Aus der mit der Abgeltungsteuer laut Gesetzesbegründung bezweckten vollständigen Erfassung aller Wertveränderungen im Zusammenhang mit Kapitalanlagen folgt für das FG Rheinland-Pfalz, dass die ersatzlose Ausbuchung von endgültig wertlos gewordenen Aktien zu einem steuerlich zu berücksichtigenden Vermögensverlust führt (FG Rheinland-Pfalz, Urteil v. 12.12.2018, 2 K 1952/16).

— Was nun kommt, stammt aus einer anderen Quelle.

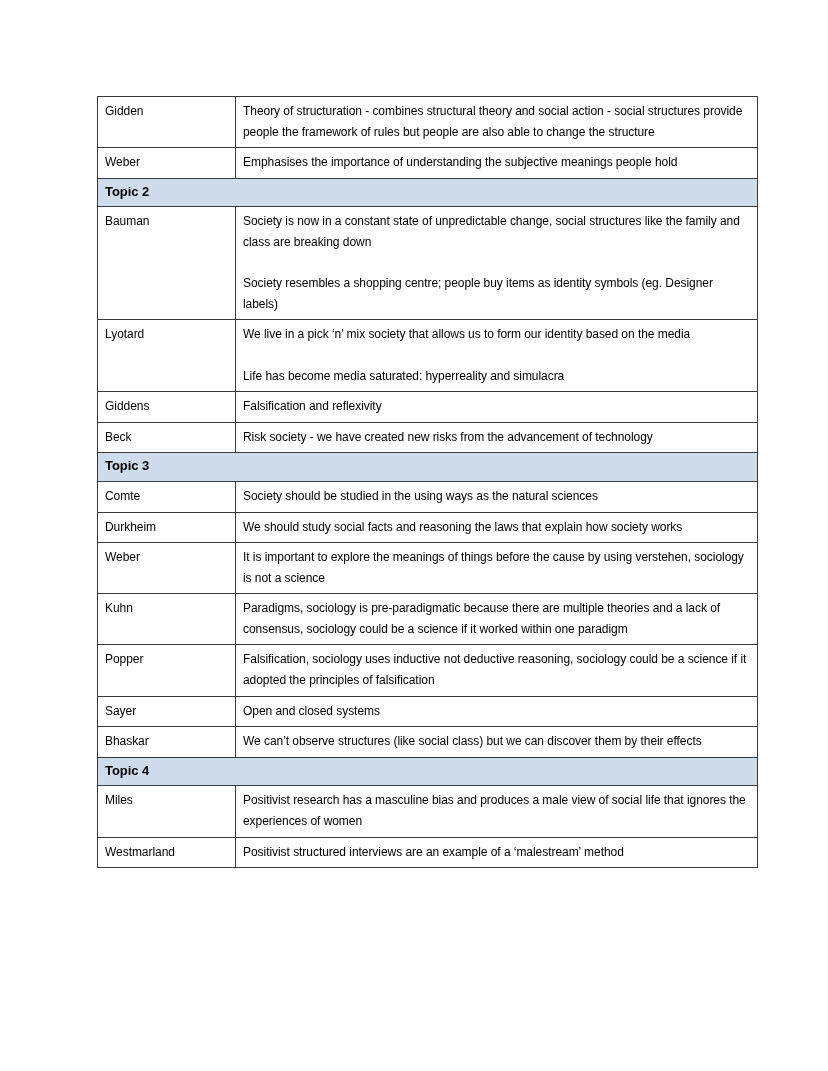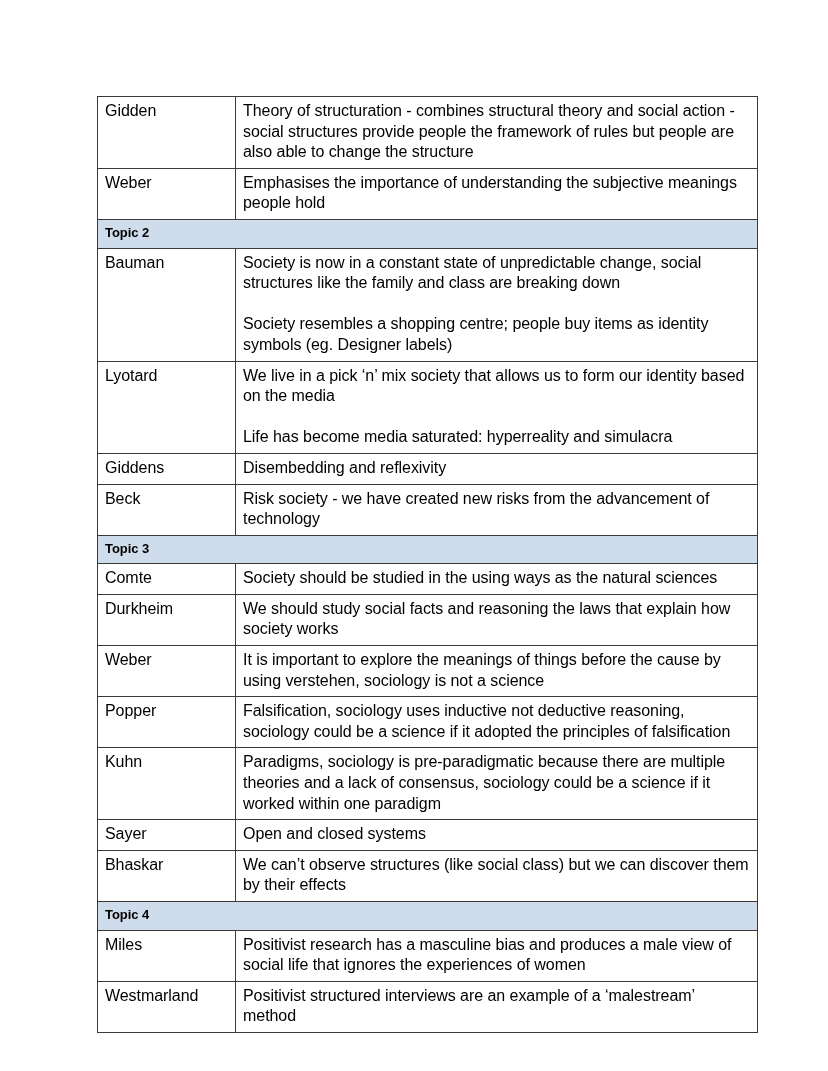"Gidden" table.notes-table td { font-size: 16px -> 12px }
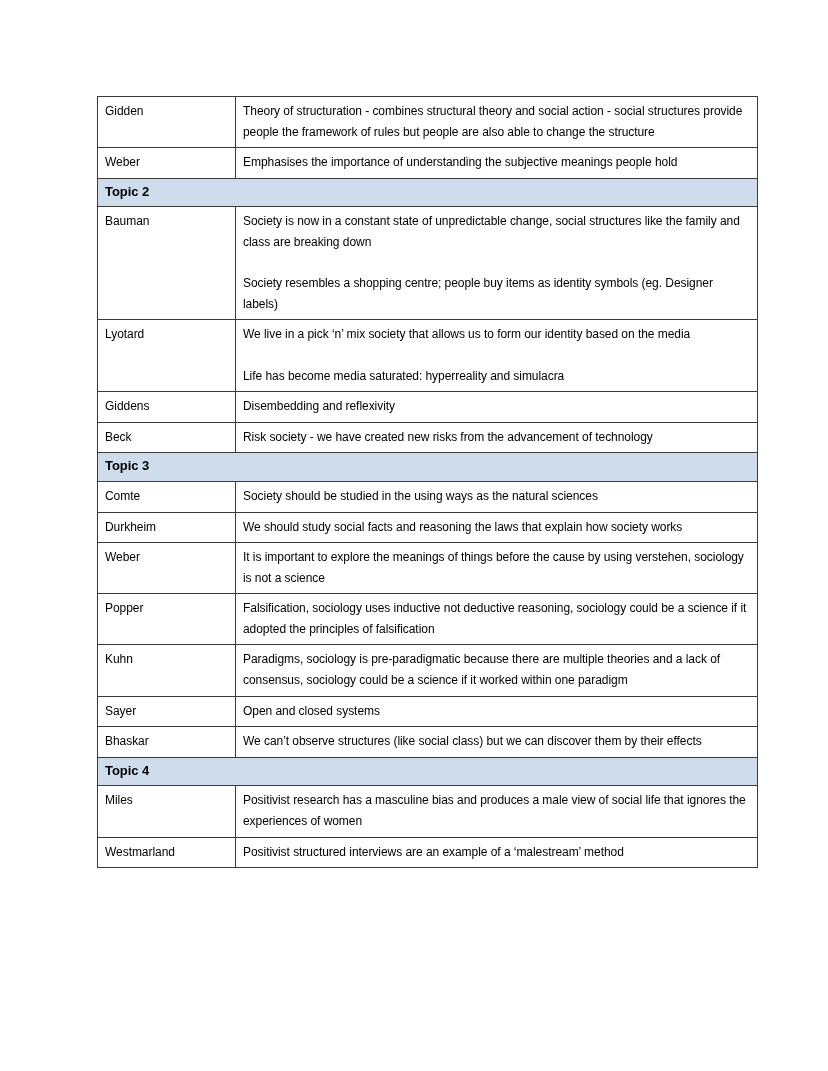"Disembedding and reflexivity" div.para { text: Disembedding -> Falsification }
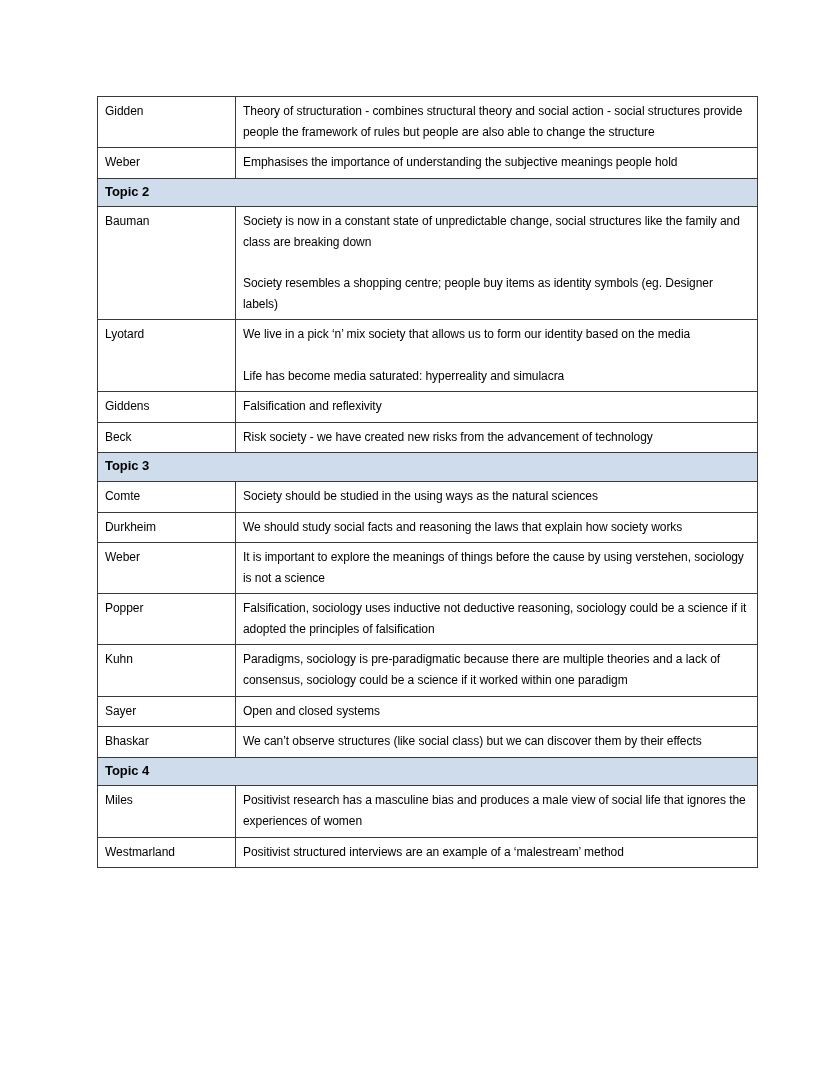"Popper" tr { order: before "Kuhn" -> after "Kuhn" }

Das Gericht beruft sich dabei auf die Rechtsprechung des BFH, nach der der Ausfall einer Kapitalforderung i. S. des § 20 Abs. 1 Nr. 7 EStG als ein nach § 20 Abs. 2 Satz 2 EStG steuerlich zu berücksichtigender Verlust zu werten ist (vgl. BFH, Urteil v. 24.10.2017, VIII R 13/15, BFH/NV 2018 S. 280).

Für das FG stand im entschiedenen Fall fest, dass der Anleger mit der ersatzlosen Ausbuchung der Aktien einen endgültigen Vermögensverlust erlitten hat. Zwar stelle der Untergang einer Kapitalanlage aufgrund des fehlenden Rechtsträgerwechsels keine Veräußerung dar. Der Ausfall eines Aktionärs bei Untergang der Kapitalgesellschaft sei in verfassungskonformer Auslegung des § 20 Abs. 2 Satz 2 EStG aber vom Veräußerungs-Ersatztatbestand der "(ausbleibenden) Rückzahlung" erfasst. Die gesetzlich bezweckte umfassende steuerliche Verstrickung von Kapitalanlagen führe dazu, dass es auch beim Vermögensstamm keine steuerlich irrelevante Ebene mehr gebe, so dass ein Verlust oder Untergang des Vermögensstamms konsequenterweise auch steuerlich berücksichtigt werden müsse.

 

Hinweis

Gegen das Urteil ist unter dem Az. VIII R 5/19 Revision vor dem BFH anhängig. Betroffene Verluste sollten im Veranlagungsverfahren entsprechend erklärt und geltend gemacht werden. Gegen die Nichtberücksichtigung sollte mit Einspruch vorgegangen werden. Unter Bezug auf das anhängige Verfahren kann das Ruhen des Einspruchsverfahrens beantragt werden. Vgl. auch Kapitel Rückblick Tz. 6.3.